NLP by Vinod

A structured public journey from NLP fundamentals to real-world AI systems.

Vinod Codes is where I document my learning in AI, Machine Learning, Deep Learning, Natural Language Processing, Generative AI, and practical projects.

The main series here is NLP by Vinod — a learner-builder journey where I explain concepts with intuition, Python examples, mistakes, GitHub work, and honest implementation notes.

Start here: follow the Foundations Track first, then move into deep learning, transformers, projects, and real-world NLP systems.
NLP Foundations Python for NLP Machine Learning Deep Learning Real Projects

PyTorch for Deep Learning - From Tensors to ANN Training

NLP by Vinod - Deep Learning
PyTorch Foundations

PyTorch for Deep Learning - From Tensors to ANN Training.

After NLP libraries, I moved into deep learning foundations and learned how PyTorch helps build neural networks using tensors, autograd, training loops, DataLoader, GPU training and hyperparameter tuning.

PyTorch Tensors Autograd ANN

PyTorch for deep learning became the first practical step for me before going into RNNs and modern NLP architectures. Until now, I was mostly working with preprocessing, embeddings and NLP libraries. But to understand deep learning for NLP properly, I needed to understand how neural networks are actually built, trained, improved and debugged.

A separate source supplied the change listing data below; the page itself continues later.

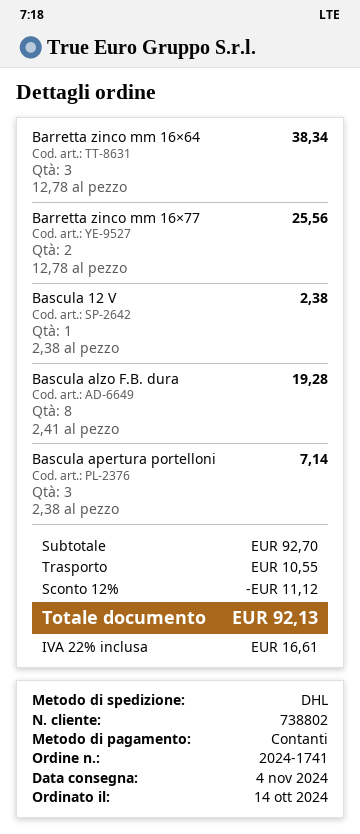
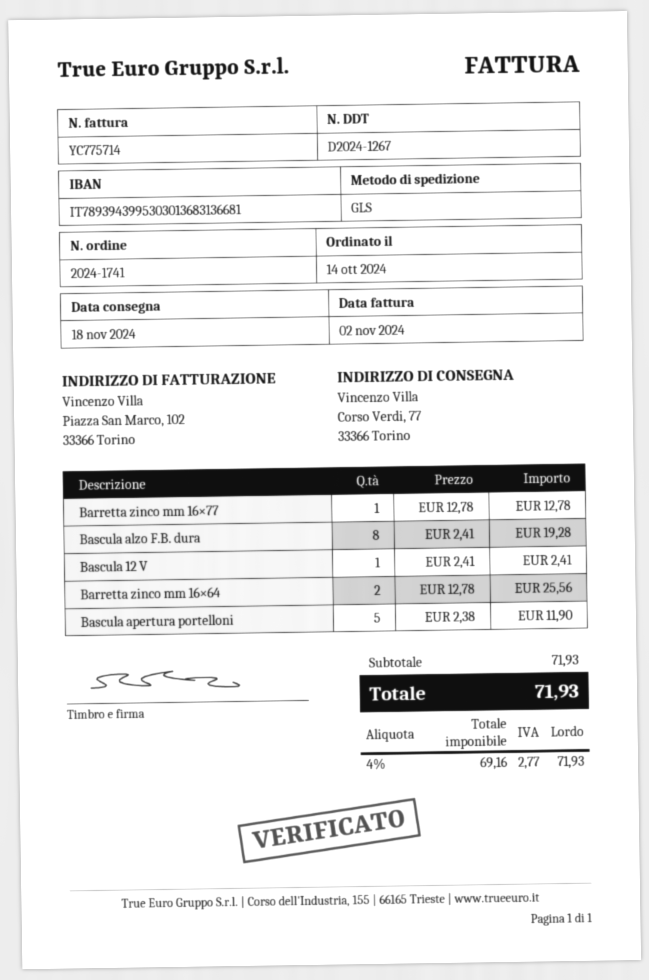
delivery date: 2024-11-04 -> 2024-11-18
shipping method: DHL -> GLS
Barretta zinco mm 16×64: 3 x 12.78 = 38.34 -> 2 x 12.78 = 25.56
Barretta zinco mm 16×77: 2 x 12.78 = 25.56 -> 1 x 12.78 = 12.78
Bascula 12 V: 1 x 2.38 = 2.38 -> 1 x 2.41 = 2.41
Bascula apertura portelloni: 3 x 2.38 = 7.14 -> 5 x 2.38 = 11.90
subtotal: 92.70 -> 71.93
discount: 12% = 11.12 -> none
shipping: 10.55 -> none
tax: 22% = 16.61 -> 4% = 2.77
total: 92.13 -> 71.93

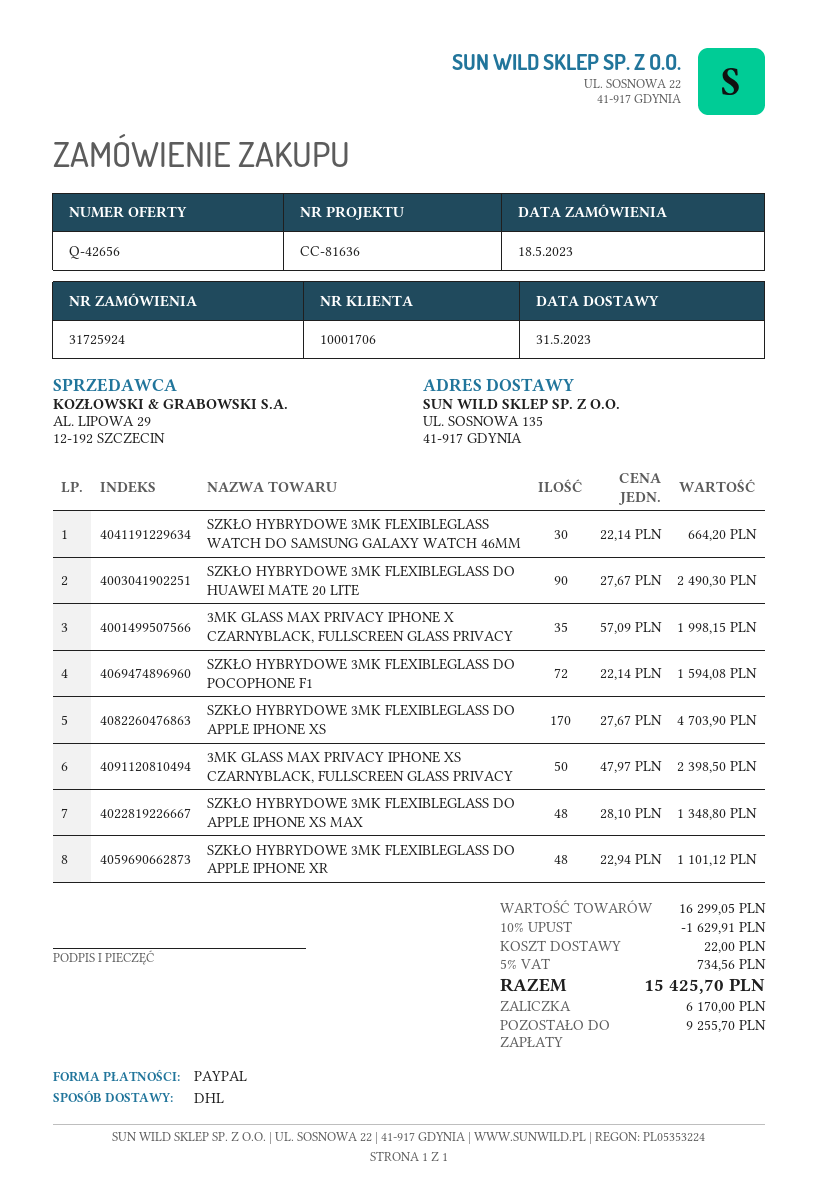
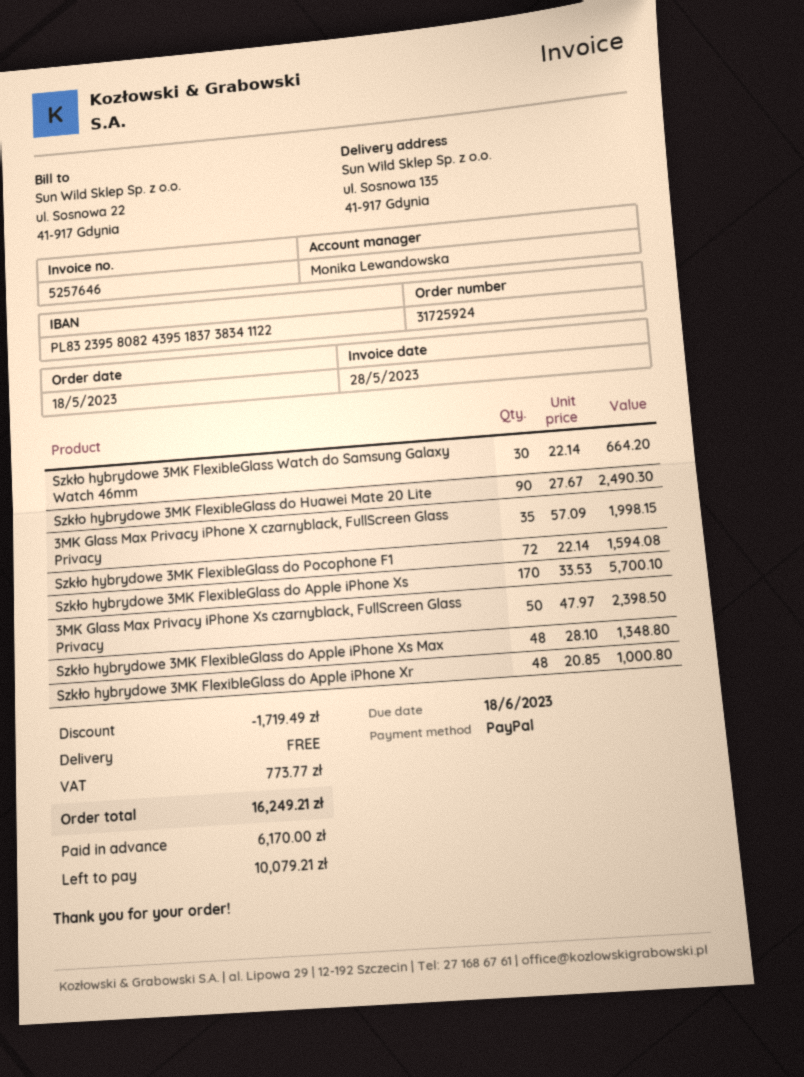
SZKŁO HYBRYDOWE 3MK FLEXIBLEGLASS DO APPLE IPHONE XS: 170 x 27.67 = 4703.90 -> 170 x 33.53 = 5700.10
SZKŁO HYBRYDOWE 3MK FLEXIBLEGLASS DO APPLE IPHONE XR: 48 x 22.94 = 1101.12 -> 48 x 20.85 = 1000.80
discount: 1629.91 -> 1719.49
shipping: 22.00 -> 0.00
tax: 734.56 -> 773.77
total: 15425.70 -> 16249.21
balance: 9255.70 -> 10079.21

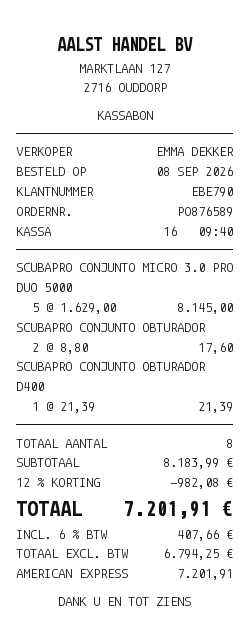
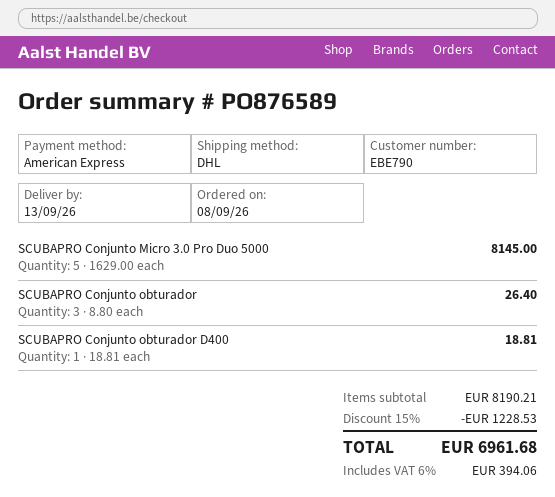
SCUBAPRO CONJUNTO OBTURADOR: 2 x 8.80 = 17.60 -> 3 x 8.80 = 26.40
SCUBAPRO CONJUNTO OBTURADOR D400: 1 x 21.39 = 21.39 -> 1 x 18.81 = 18.81
subtotal: 8183.99 -> 8190.21
discount: 12% = 982.08 -> 15% = 1228.53
tax: 6% = 407.66 -> 6% = 394.06
total: 7201.91 -> 6961.68

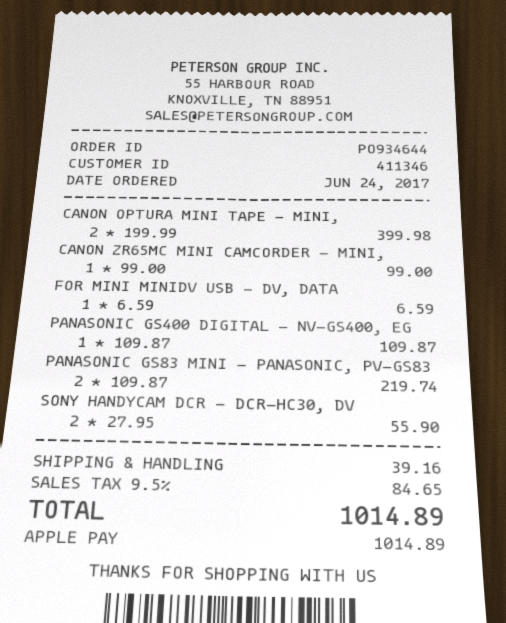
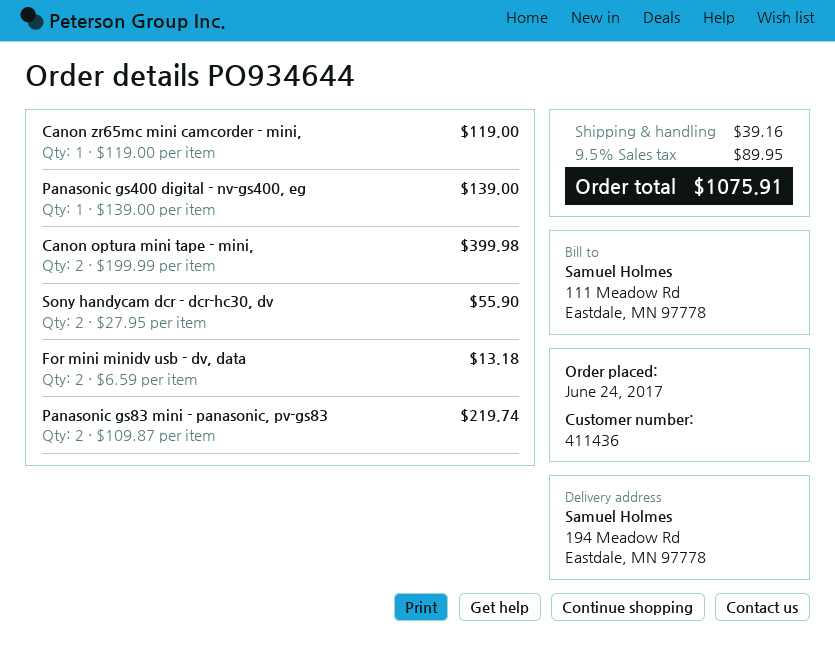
customer number: 411346 -> 411436
CANON ZR65MC MINI CAMCORDER - MINI,: 1 x 99.00 = 99.00 -> 1 x 119.00 = 119.00
FOR MINI MINIDV USB - DV, DATA: 1 x 6.59 = 6.59 -> 2 x 6.59 = 13.18
PANASONIC GS400 DIGITAL - NV-GS400, EG: 1 x 109.87 = 109.87 -> 1 x 139.00 = 139.00
tax: 9.5% = 84.65 -> 9.5% = 89.95
total: 1014.89 -> 1075.91

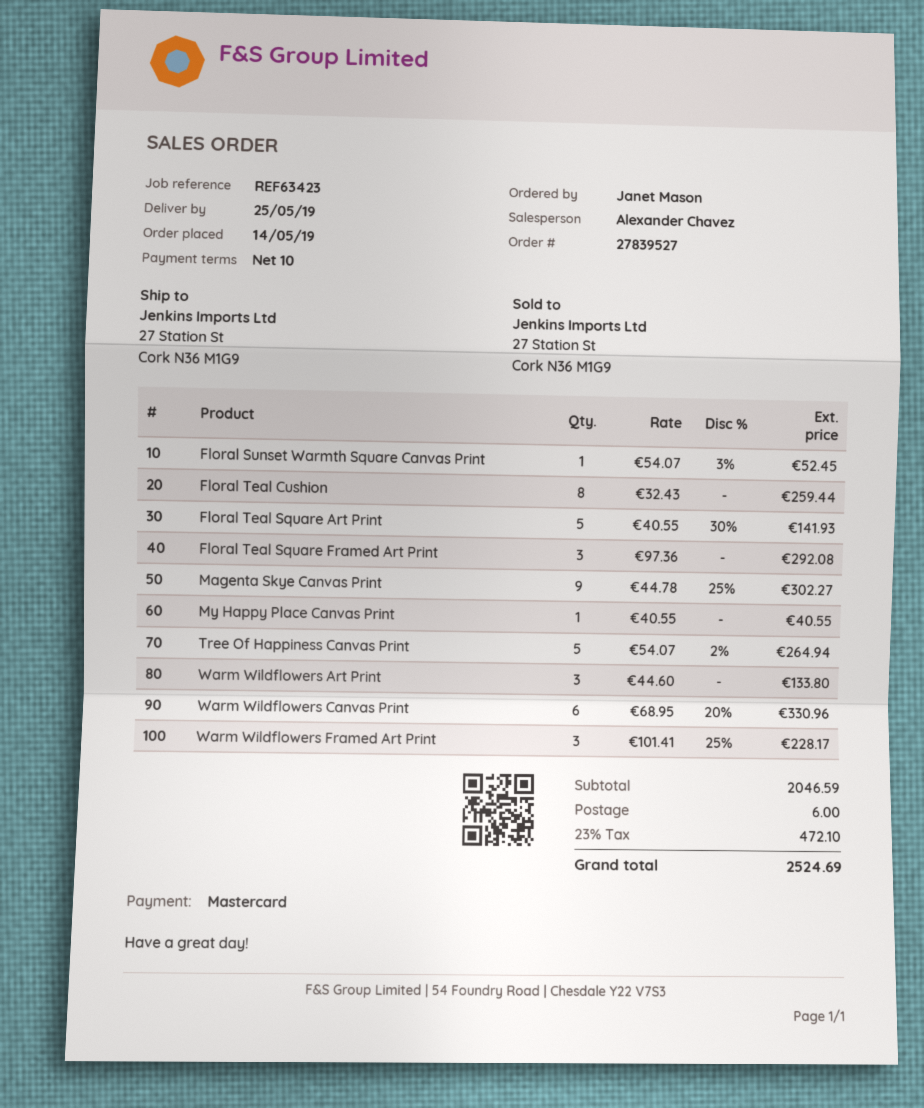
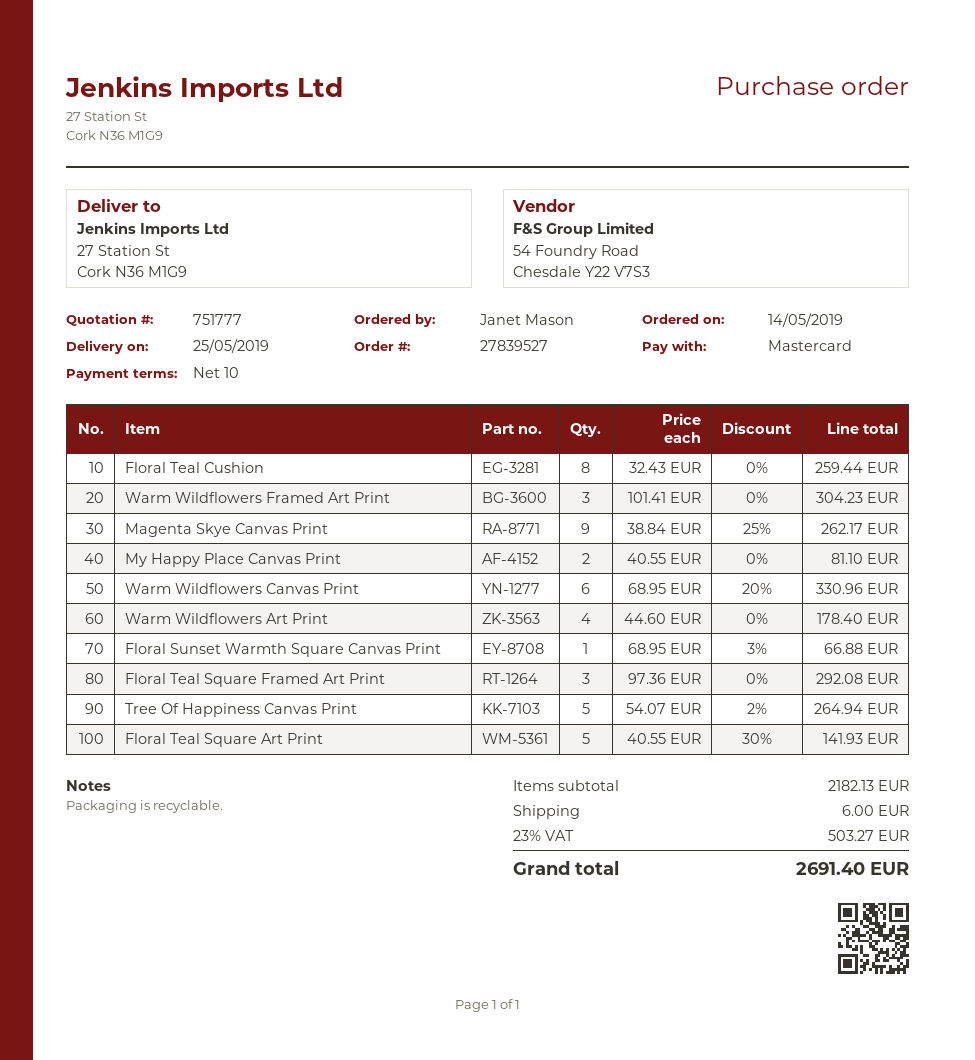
Floral Sunset Warmth Square Canvas Print: 1 x 54.07 - 3% = 52.45 -> 1 x 68.95 - 3% = 66.88
Magenta Skye Canvas Print: 9 x 44.78 - 25% = 302.27 -> 9 x 38.84 - 25% = 262.17
My Happy Place Canvas Print: 1 x 40.55 = 40.55 -> 2 x 40.55 = 81.10
Warm Wildflowers Art Print: 3 x 44.60 = 133.80 -> 4 x 44.60 = 178.40
Warm Wildflowers Framed Art Print: 3 x 101.41 - 25% = 228.17 -> 3 x 101.41 = 304.23
subtotal: 2046.59 -> 2182.13
tax: 23% = 472.10 -> 23% = 503.27
total: 2524.69 -> 2691.40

My rough understanding is this: PyTorch is one of the best libraries for learning and coding deep learning because it feels close to normal Python while still giving powerful tools for tensors, automatic differentiation, GPU training and neural network building. In these notebooks, I started from basics, moved to tensors, learned autograd, wrote a training pipeline, used Dataset and DataLoader, trained an ANN on GPU, noticed overfitting and then tried improvements and hyperparameter tuning.

This topic was important because I did not want deep learning to feel like a black box. I wanted to see how data becomes tensors, how forward pass works, how loss is calculated, how gradients are created, and how optimizer updates the model parameters.

What clicked for me:
PyTorch is not only about writing a model. It teaches the full training workflow: tensor, forward pass, loss, backward pass, optimizer step and evaluation.
PyTorch deep learning workflow showing tensors autograd neural network training and GPU execution
PyTorch connects tensors, autograd, neural network modules, optimizers, datasets, dataloaders and GPU training into one practical deep learning workflow.

01 Why PyTorch Matters Before RNNs

The next topic in my roadmap is RNN. But before studying sequence models, I need the base deep learning workflow. RNNs are also neural networks. They still use tensors, gradients, loss functions, optimizers and training loops. So learning PyTorch first makes the next topics less confusing.

What PyTorch Gives

  • tensor operations
  • automatic gradients
  • neural network modules
  • optimizers and loss functions
  • GPU acceleration
  • custom datasets and batching

Why It Helps NLP

  • embeddings become tensors
  • text batches need DataLoader
  • sequence models need training loops
  • transformers are built using the same ideas
  • experiments need tuning and debugging
My simple definition: PyTorch is a deep learning library that helps us create tensors, build neural networks, calculate gradients and train models in a flexible Pythonic way.

02 Tensors - The Basic Data Structure

The first serious concept I learned was tensors. A tensor is like a specialized multi-dimensional array designed for mathematical operations. In deep learning, almost everything becomes a tensor: input data, labels, weights, bias values, gradients and model outputs.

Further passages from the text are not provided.